Shuangdeng’s 55% Pop on Hong Kong Debut Signals Battery IPO Appetite
Shuangdeng’s H shares began trading well above the offer price under ticker 6960, with heavy retail and institutional interest pushing early gains. The company raised roughly HK$850 million through the sale of about 58.6 million shares, with net proceeds near three-quarters of a billion Hong Kong dollars after fees. The debut also narrowed the valuation gap between its new Hong Kong line and its onshore listing, a signal that offshore investors want exposure to Chinese energy-storage suppliers as power grids, data centers and telecom networks expand backup capacity.
Management has framed the fundraising as fuel for capacity expansion, product R&D and working capital to support larger orders across stationary storage and industrial applications. The order book benefited from Hong Kong’s deeper institutional base and the ability to tap U.S. dollar-pegged liquidity, which can be attractive for capital-intensive manufacturers with global customers. The listing adds to a cohort of hardware names that have chosen Hong Kong to diversify their investor mix while staying close to mainland suppliers and clients.

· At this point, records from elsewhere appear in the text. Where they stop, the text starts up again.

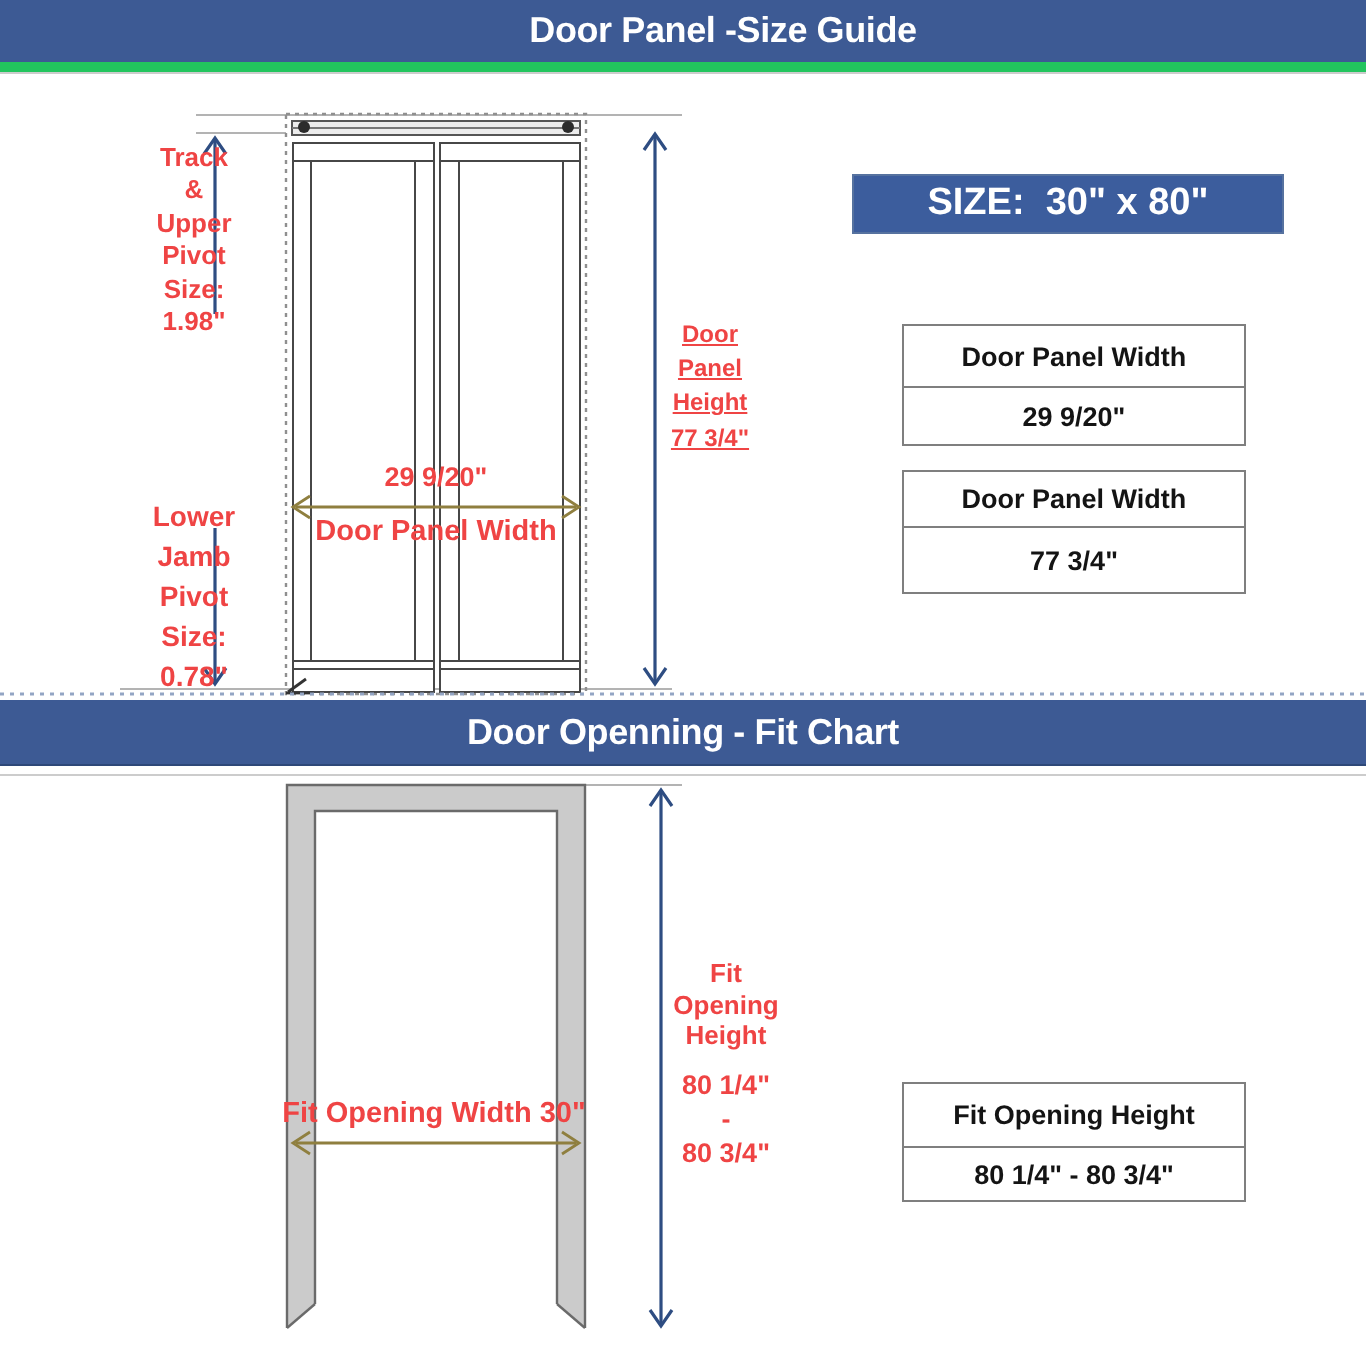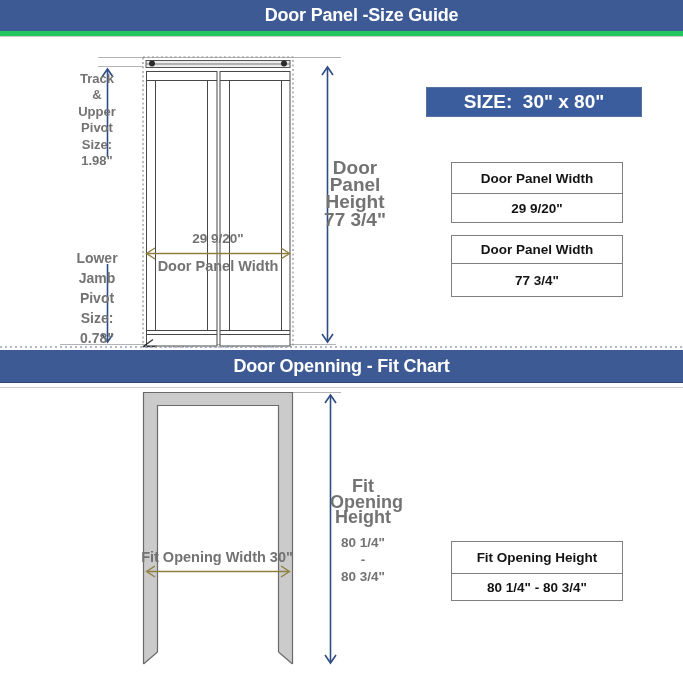"Track" .lbl { color: #737373 -> #ef4444 }
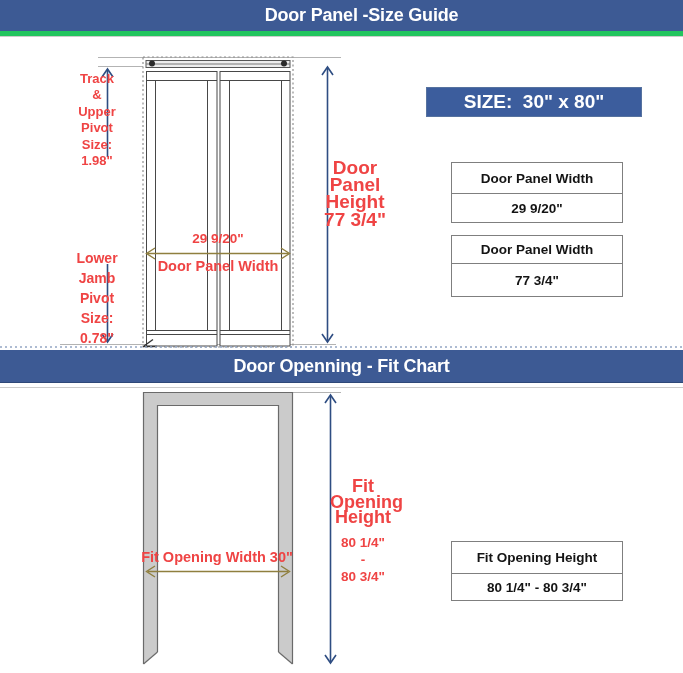"Door" .lbl-pheight { font-size: 19px -> 12px; text-decoration: none -> underline }
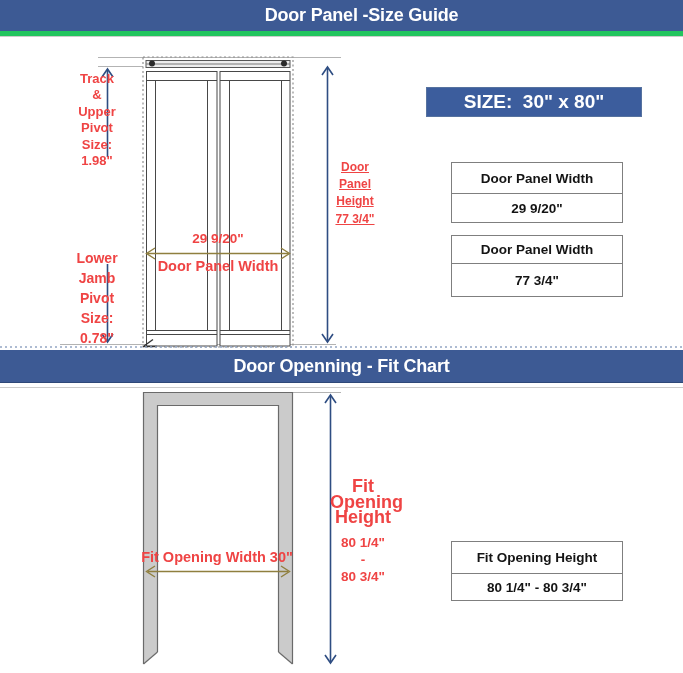"Fit" .lbl-fith { font-size: 18px -> 13px }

The bigger question is durability. Shuangdeng’s first-day jump reflects a tide lifting battery-adjacent issuers, but aftermarket performance will depend on margin discipline, technology road maps and the pace of downstream demand from EVs and grid projects. If execution keeps pace with the growth narrative—especially on cost per kilowatt-hour and reliability metrics—the stock’s debut could mark the start of a broader rerating rather than a one-day pop.